Pro: Wer, wenn nicht Bernie, soll die Formel 1 retten?

Man kann von Bernie Ecclestone halten was man mag. Doch der Deal hat eines ganz deutlich gezeigt: Ecclestone ist der Meister der Deals. Es gibt wohl niemanden, der den Formel-1-Zampano beim Deal als Verlierer sieht. Einige gute Deals braucht auch die Formel 1. Die TV-Quoten sinken drastisch, die Zuschauer bleiben von den Rennstrecken fern.

Für die TV-Stationen eine gute Verhandlungsbasis, den Preis zu drücken. Man kann sich kaum einen Mann vorstellen, der die Formel 1 in dieser Situation besser vermarkten kann als der 83-Jährige. Die Formel 1 zum Spottpreis verscherbeln? Nicht mit Bernie. Die Königsklasse braucht in Zeiten wie diesen einen knallharten Vermarkter, der sein Produkt an den Mann, also an die TV-Stationen bringen kann.

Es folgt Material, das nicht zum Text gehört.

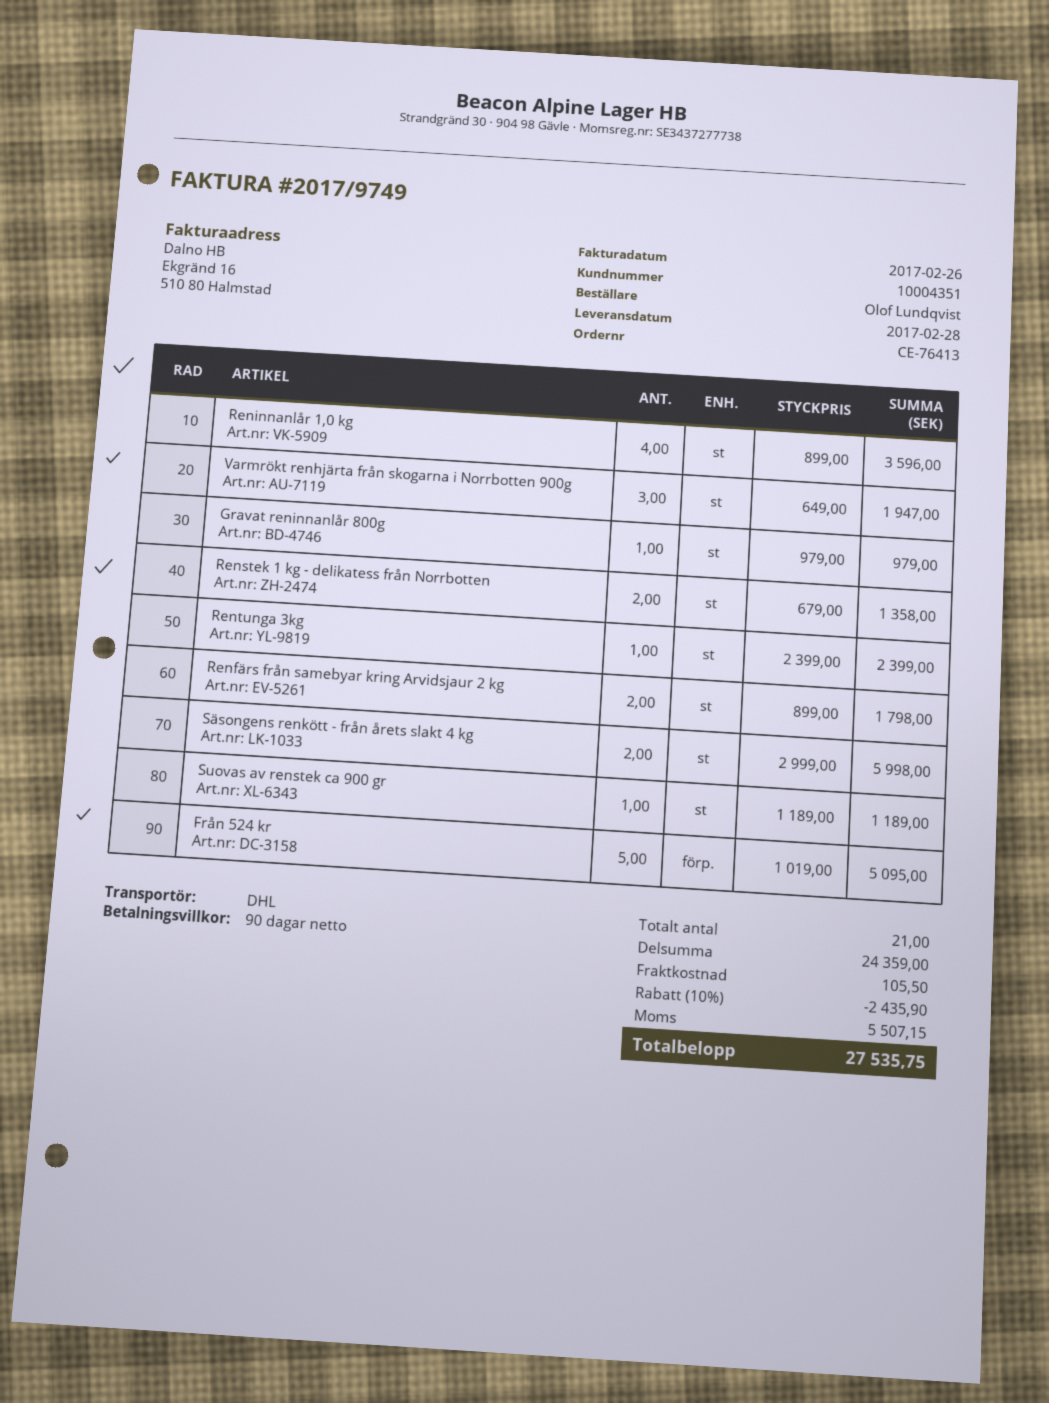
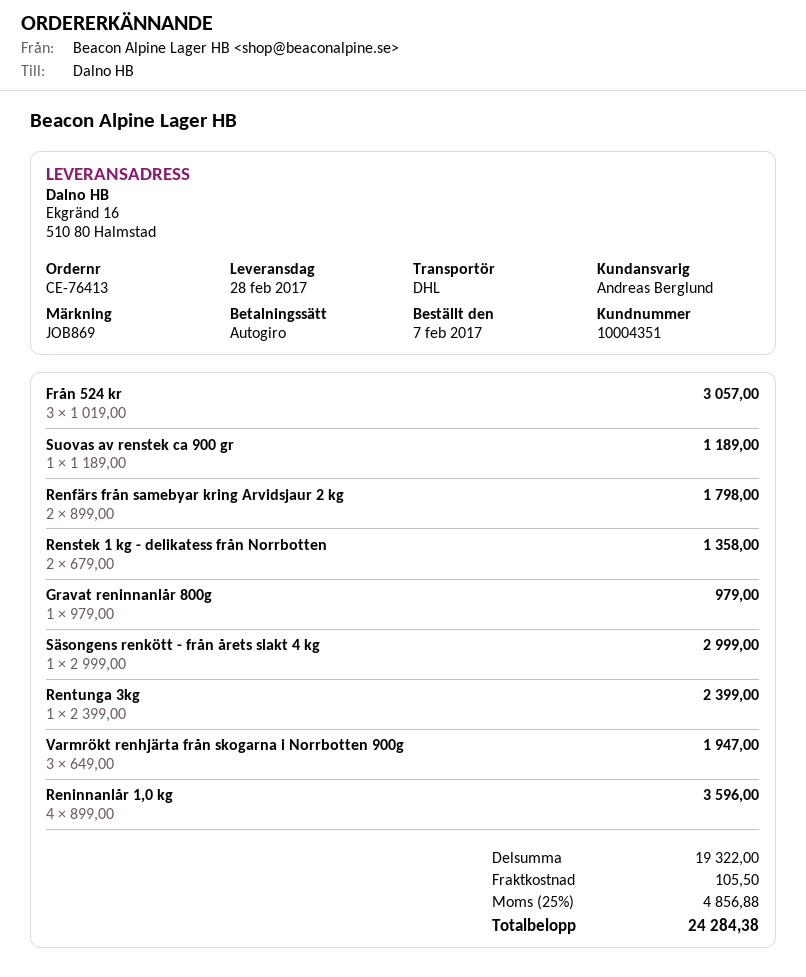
Säsongens renkött - från årets slakt 4 kg: 2 x 2999.00 = 5998.00 -> 1 x 2999.00 = 2999.00
Från 524 kr: 5 x 1019.00 = 5095.00 -> 3 x 1019.00 = 3057.00
subtotal: 24359.00 -> 19322.00
discount: 10% = 2435.90 -> none
tax: 5507.15 -> 4856.88
total: 27535.75 -> 24284.38

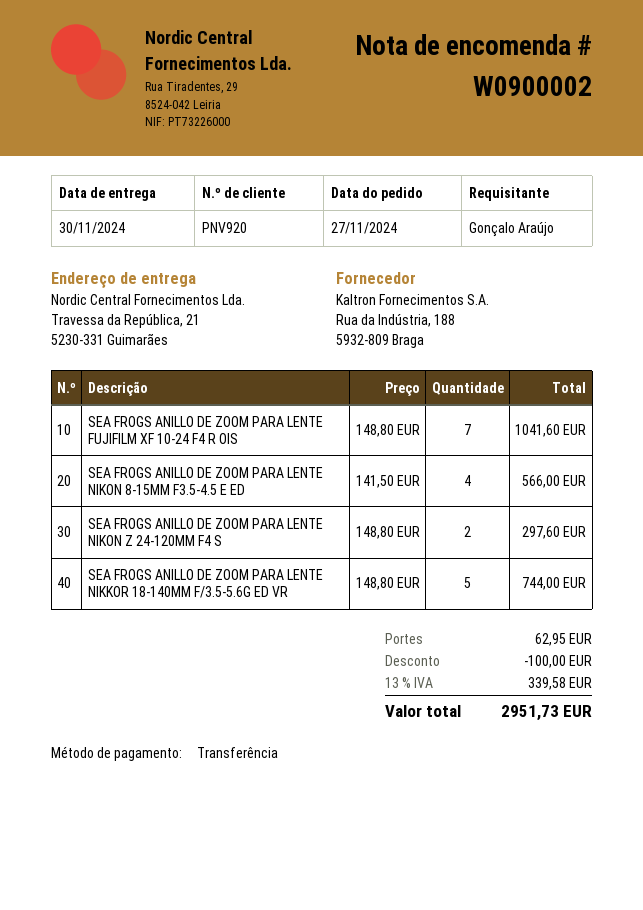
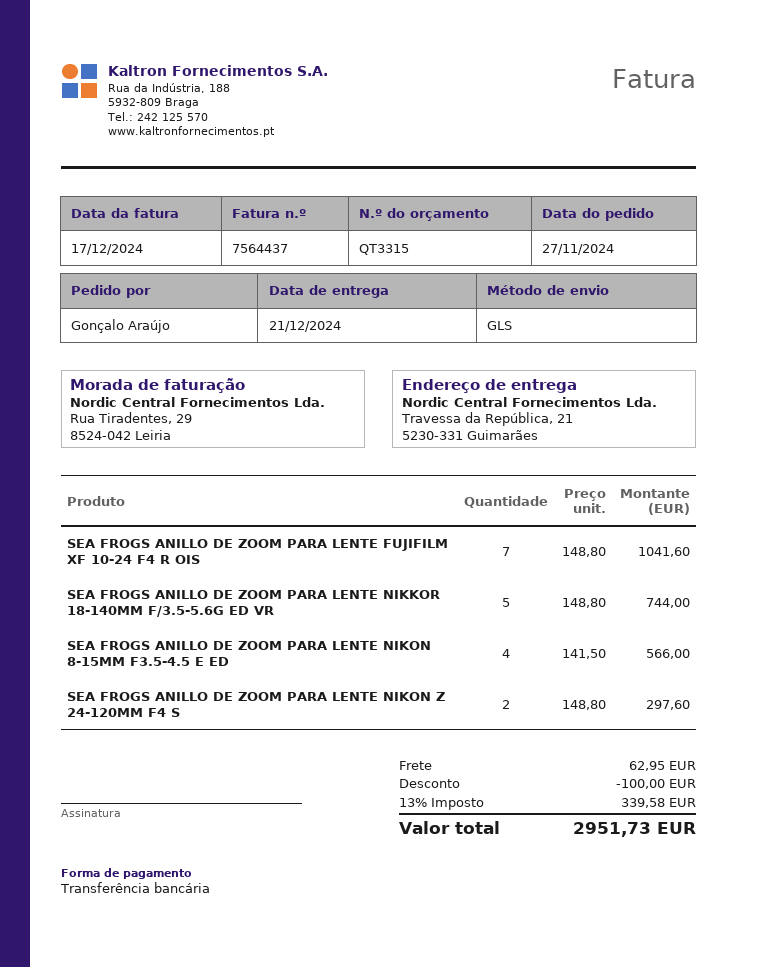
delivery date: 2024-11-30 -> 2024-12-21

Ecclestone und Todt: Keine Liebesbeziehung, Foto: Sutton
Ecclestone und Todt: Keine Liebesbeziehung, Foto: Sutton

Außerdem ist Ecclestone der perfekte Gegenpart zur FIA. Wer sagt, Ecclestone habe die Formel 1 überhaupt in diese Lage gebracht, der irrt. Die FIA war es, die gemeinsam mit den Herstellern das neue Motorenreglement herausarbeitete. Ecclestone gehört zu den Kritikern der ersten Stunde. Lange bevor die Motoren das erste Mal auf den Prüfständen liefen, hatte der 83-Jährige schon Angst um den Sound der Formel 1.

In einem Sport, in dem die Regeln irgendwie von allen mitbestimmt werden und der ganze Zirkus in mehr Meinungen als Parteien gespalten ist, da braucht es diese eine, zentrale Persönlichkeit, die genauso Frieden wie Unruhe stiften kann. Nur Ecclestone versteht es, schier unendlich viele unterschiedliche Interessen am Ende doch wieder unter ein Dach, nämlich das Formel-1-Paddock, zu bekommen. Ecclestone hat die Formel zu dieser internationalen Bühne, zu diesem Milliarden-Geschäft gemacht. Wer könnte dieses Business mit all den verwobenen Strukturen besser lenken? Richtig, niemand.